Отстранился, почуяв недобрые нотки в голосе женщины. Глядел некоторое время, будто спал да проснулся и не может понять, сон ли продолжается, явь ли перед ним.
Отвернулся, загорланил:
А в по-оле чи-истом моя до-оля —
Тоска серде-ечна-ая, то-оска…
– Чего тоска-то давит? – продолжала теребить.
– Детишек бы нам совместных, – и впрямь проговорил с неподдельной тоской в потускневшем голосе. – К твоим с Сёмкой да наши опчие – вот и семья.
– Да хватит ли добра на прокорм? – допытывала, увлечённая своей неспроста затеянной словесной игрой.
– Хватит, бабынька, хватит.
У меня добра,
Ой, полна су-у-ма-а…
Осёкся. Замолчал.
– Ну ладно, – поднялась, – с тобой весело, а мне коровёнок доить.

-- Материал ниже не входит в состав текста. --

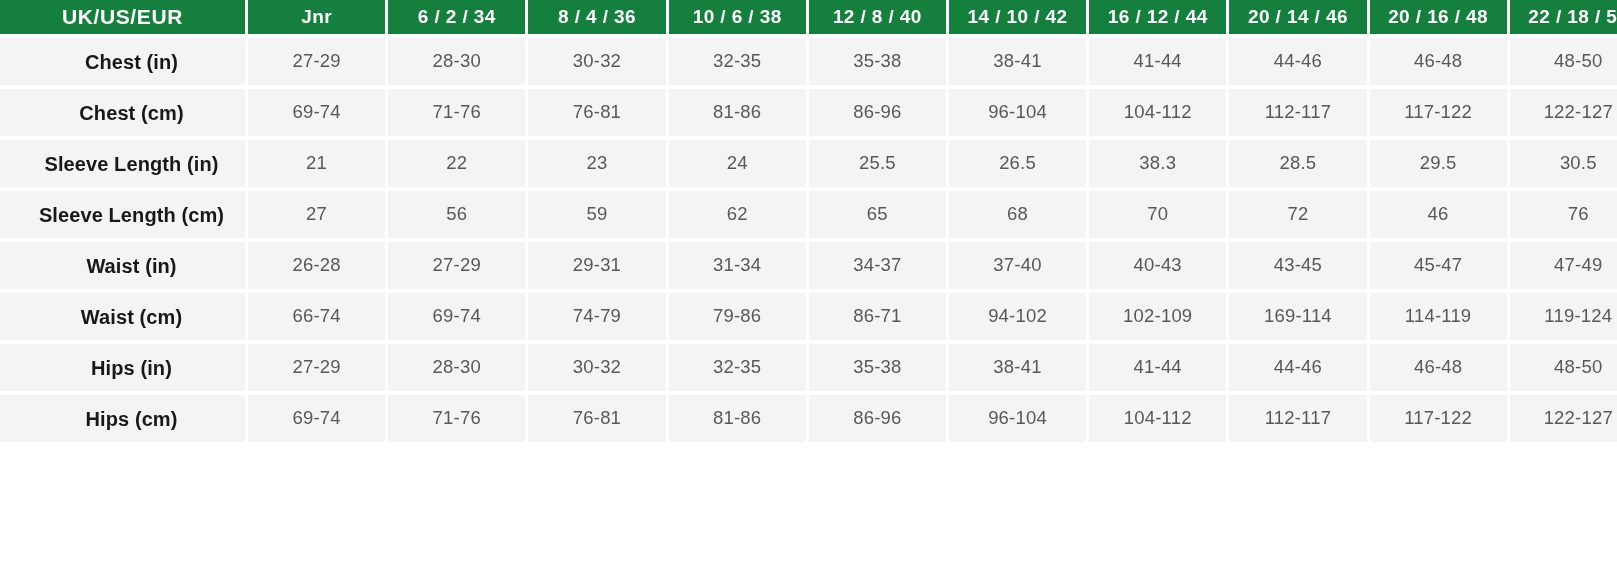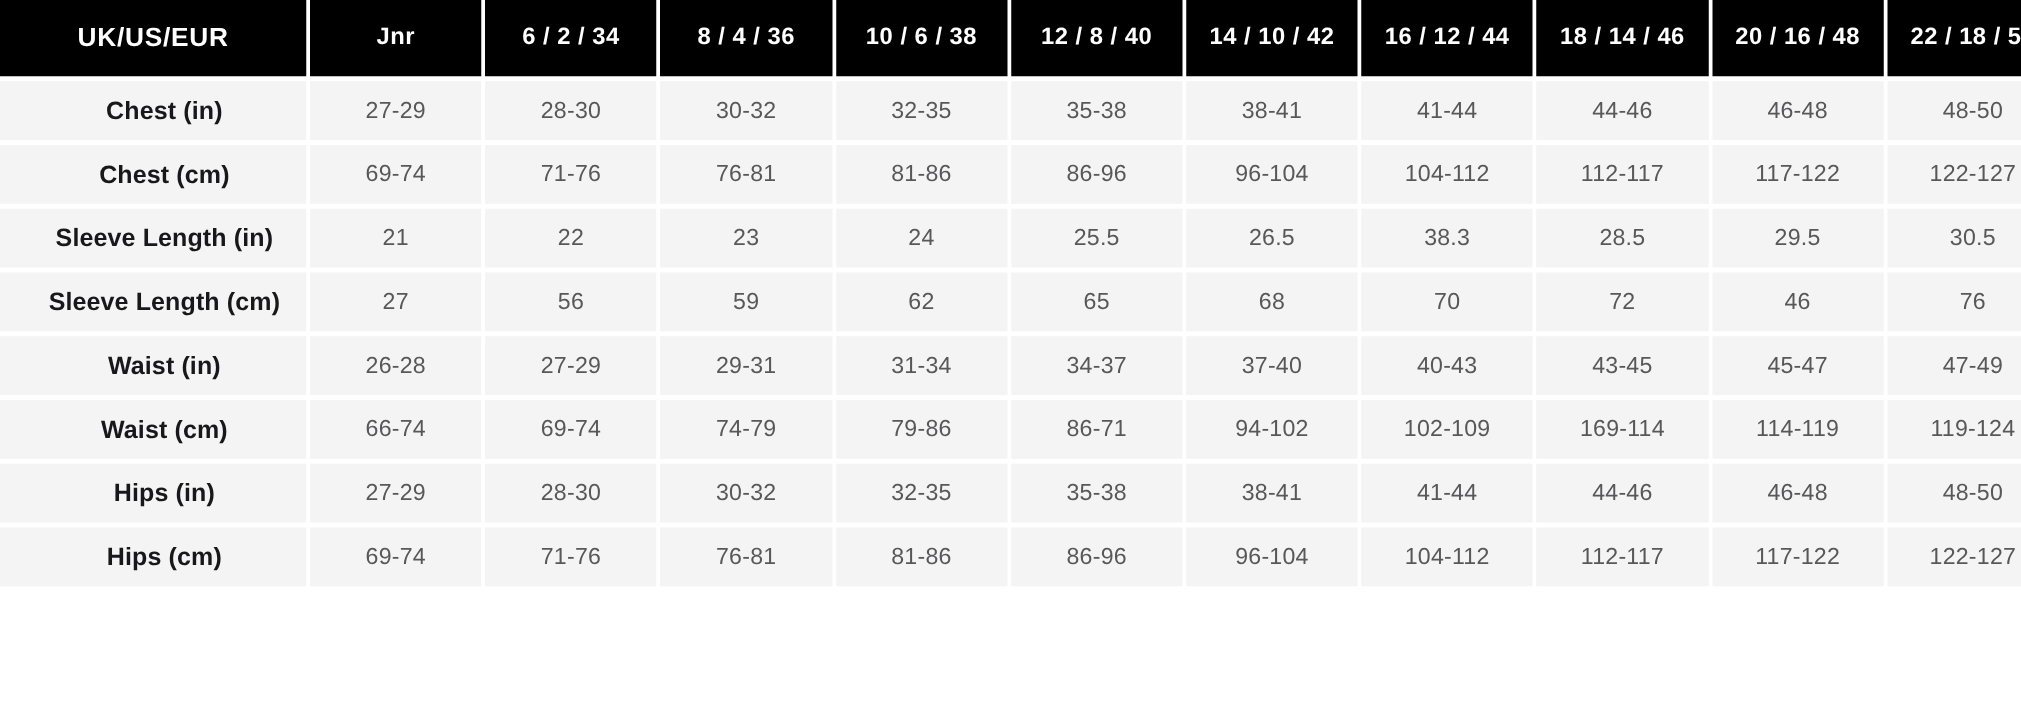"UK/US/EUR" .size-table thead th { background: #000000 -> #15803d; height: 61px -> 34px }
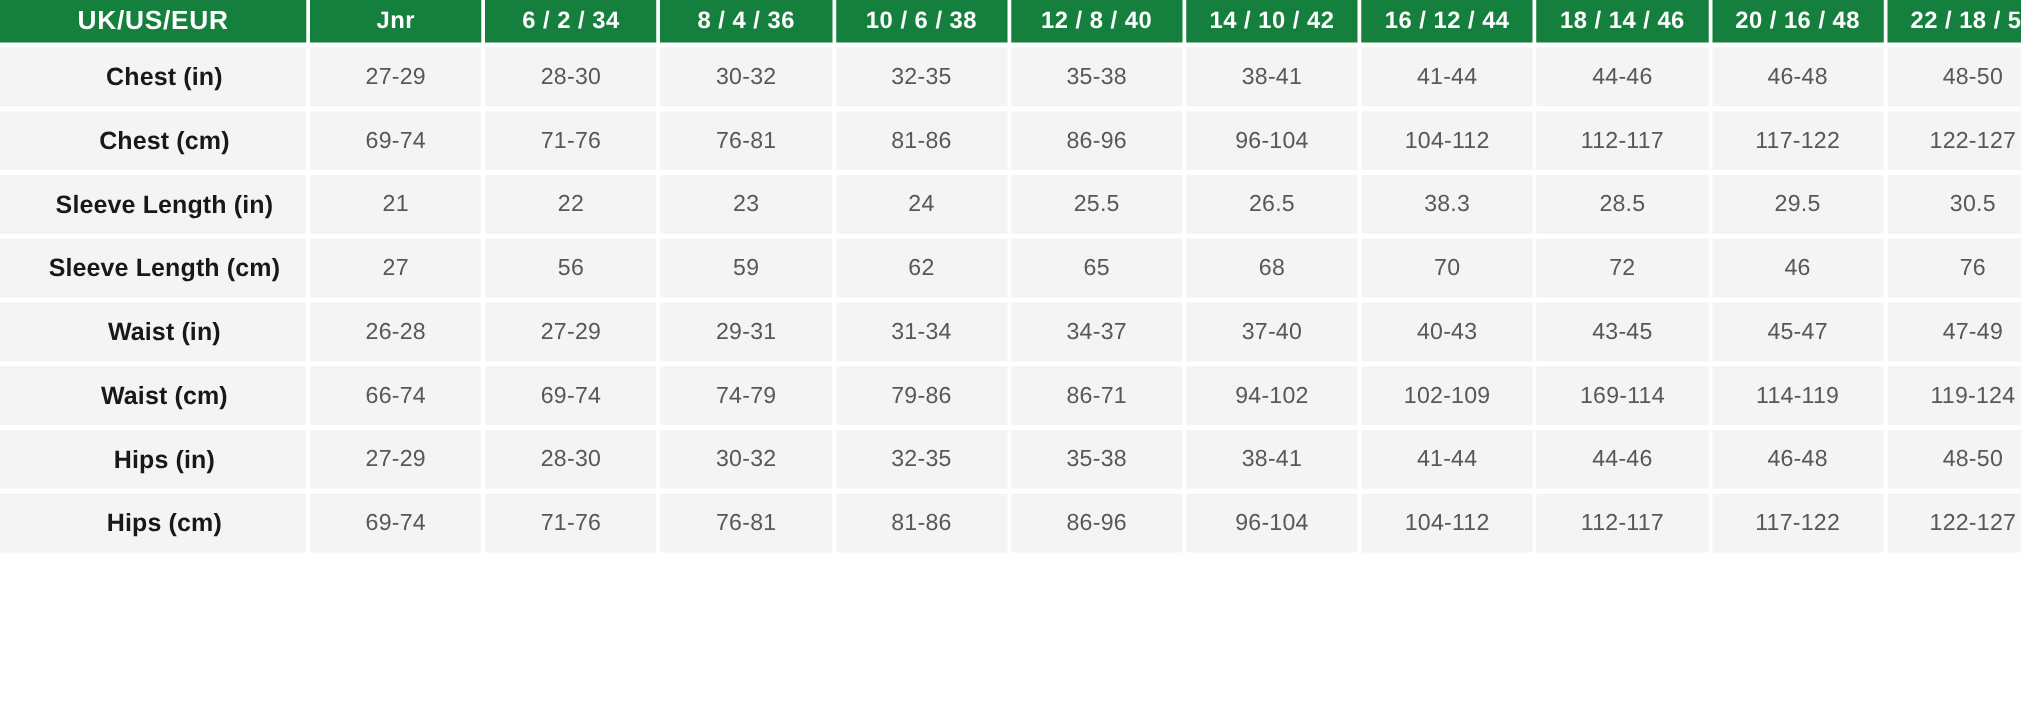"18 / 14 / 46" th { text: 18 -> 20 }
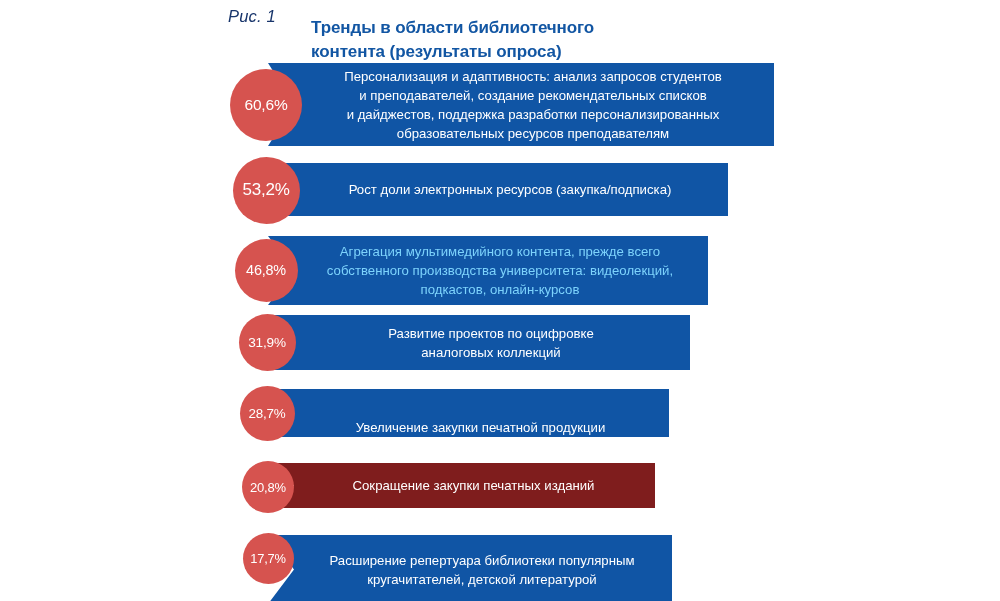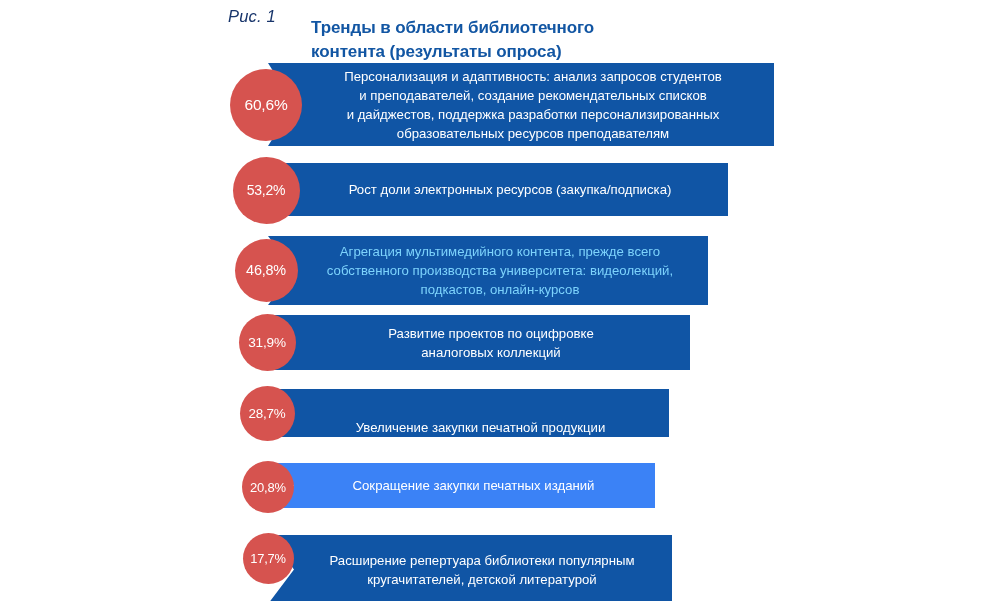"53,2%" div.bubble { font-size: 14px -> 17px }
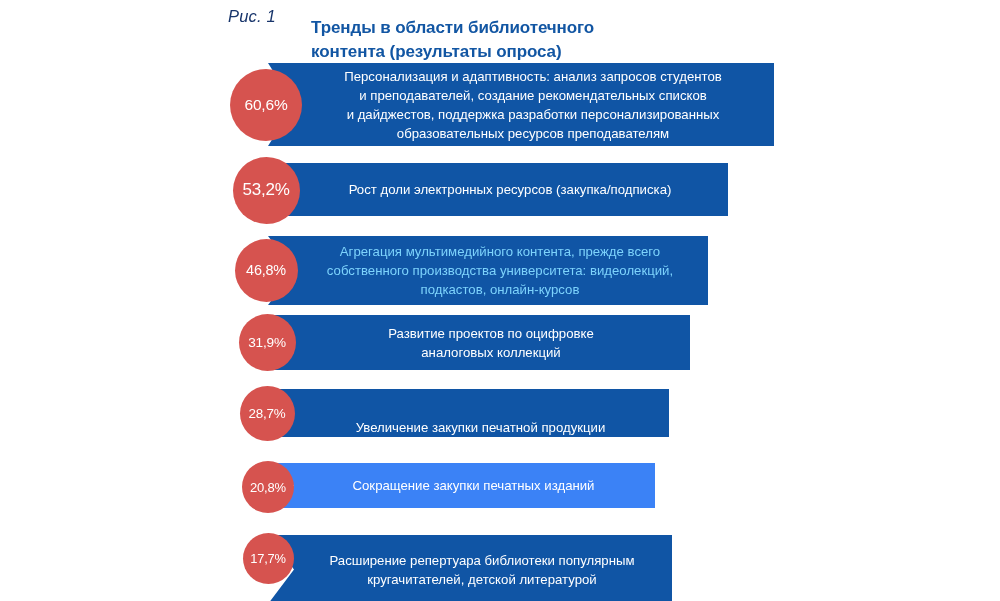"Сокращение закупки печатных изданий" div.bar { background: #3b82f6 -> #7f1d1d }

Подкатился к ногам безгласный Капка, ухватил за коленки, замычал. То ли кушанка хорошая сказалась, то ли ещё чего, а встал на ноженьки на тихую радость матери.
Вот для кого согласилась она на предложение Устина, на сытую жизнь позарилась.
Скоро четыре года, а всё несмышлёныш. Скажешь – не слышит. Позовёшь – не откликается. Сколь раз пыталась пробиться к сознанию дитяти единокровного. Сколь раз, бывало, зовёт Капку Настасья – и не одна чёрточка в лице его не дрогнет… Копается в земельке, лепит ручонками податливый чернозём, пропускает сквозь пальцы, тянет в рот. Отвернётся Клашка, не доглядит мать – черней чёрного личико, и надо вести к корыту с водой, обмывать.
Нет для матери тяжельше тяжести, чем испытание юродивым дитём. Не отмахнёшься, не открестишься. В слезах только и отведёшь душу.
Припоминая давнишнее, не услышала, что стук молотка уж давно прекратился. Очнулась, когда вошёл Устин и, как показалось, недобрым взглядом скользнул по притулившемуся к ногам Настасьи ребёнку.
– Литовки – на мази, резать траву добро будут.
И требовательно:
– Сгоноши-ка чего на стол…
Этот приказливый тон в голосе мужика всё чаще в последнее время стал проявляться. Сперва вроде как за шутку принимала, за игру какую, мужиком затеянную. Потом смекнула – не шутит.